It is now impossible to envisage today’s world without trains and other railborne vehicles. In the 19th century they made a key contribution to industrialization and today are fully integrated in the globalization of markets and growing urbanization. Rail-mounted vehicles can transport large volumes of people and goods quickly, safely and efficiently even over great distances and, when electrically powered, are very environment-friendly in their use of electricity obtained from regenerative sources. The prerequisite for rail systems being able to function at all, however, is the products manufactured by the wire and wire-processing industry. They are to be found in all technical systems, for example in the wheel bearings and brakes, the drive systems and other engines, in on-board electronics, air-conditioning systems, lighting and information systems, door mechanisms, seats and interior cladding…

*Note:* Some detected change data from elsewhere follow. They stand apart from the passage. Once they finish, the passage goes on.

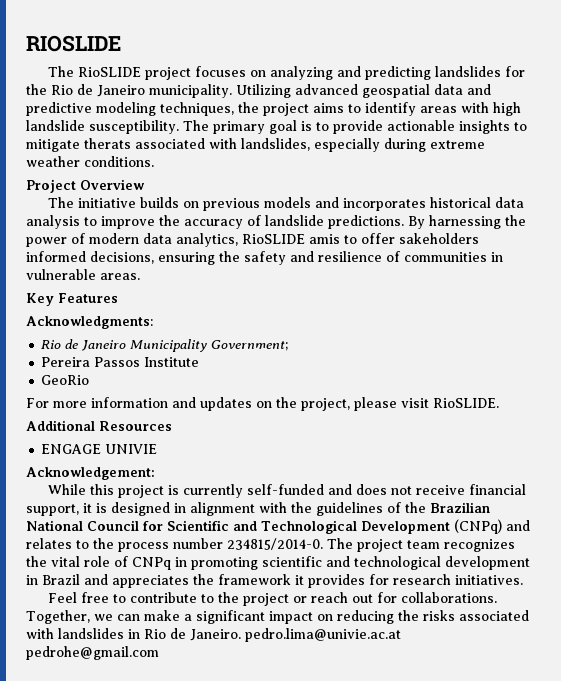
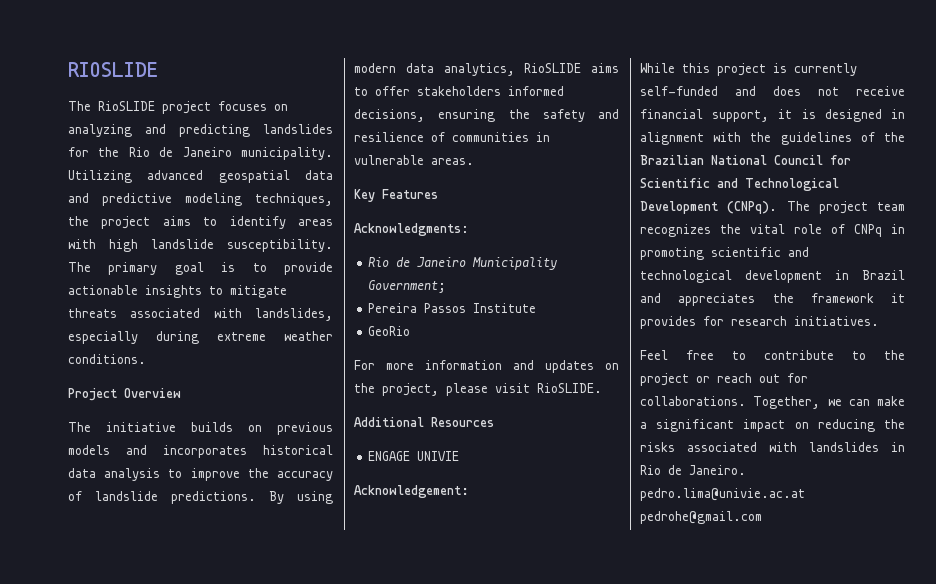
- The primary goal is to provide actionable insights to mitigate therats associated with landslides, especially during extreme weather conditions.
+ The primary goal is to provide actionable insights to mitigate threats associated with landslides, especially during extreme weather conditions.
- By harnessing the power of modern data analytics, RioSLIDE amis to offer sakeholders informed decisions, ensuring the safety and resilience of communities in vulnerable areas.
+ By using modern data analytics, RioSLIDE aims to offer stakeholders informed decisions, ensuring the safety and resilience of communities in vulnerable areas.
- While this project is currently self-funded and does not receive financial support, it is designed in alignment with the guidelines of the Brazilian National Council for Scientific and Technological Development (CNPq) and relates to the process number 234815/2014-0.
+ While this project is currently self-funded and does not receive financial support, it is designed in alignment with the guidelines of the Brazilian National Council for Scientific and Technological Development (CNPq).

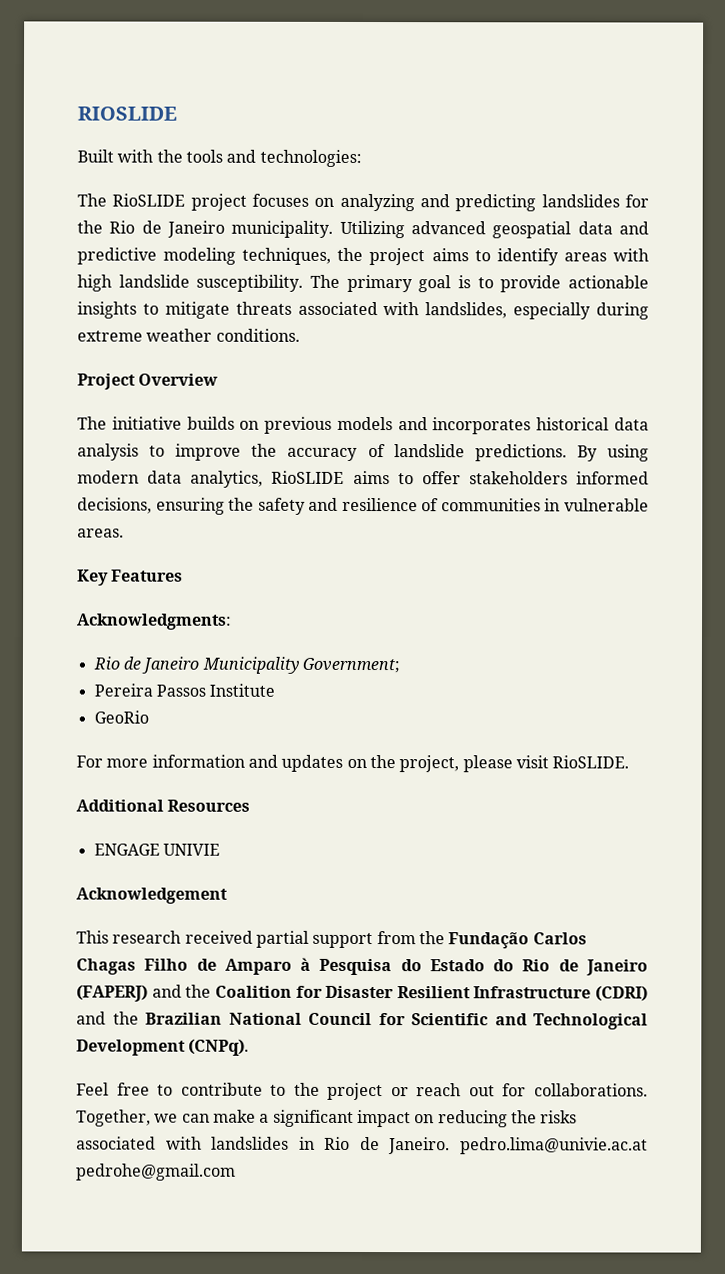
+ Built with the tools and technologies:
- Acknowledgement:
- While this project is currently self-funded and does not receive financial support, it is designed in alignment with the guidelines of the Brazilian National Council for Scientific and Technological Development (CNPq). The project team recognizes the vital role of CNPq in promoting scientific and technological development in Brazil and appreciates the framework it provides for research initiatives.
+ Acknowledgement
+ This research received partial support from the Fundação Carlos Chagas Filho de Amparo à Pesquisa do Estado do Rio de Janeiro (FAPERJ) and the Coalition for Disaster Resilient Infrastructure (CDRI) and the Brazilian National Council for Scientific and Technological Development (CNPq).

At first glance the most obvious wire products we would expect to find are the compression springs in the carriage bogies and, in the case of electrified lines, the overhead catenaries or power lines. The springs mentioned are part of a complexly structured suspension system, which protects the vehicles together with all occupants from physical shocks, jolts, vibrations and noise, improves the smooth operation of the vehicles, reduces wear and tear and helps to efficiently transmit traction.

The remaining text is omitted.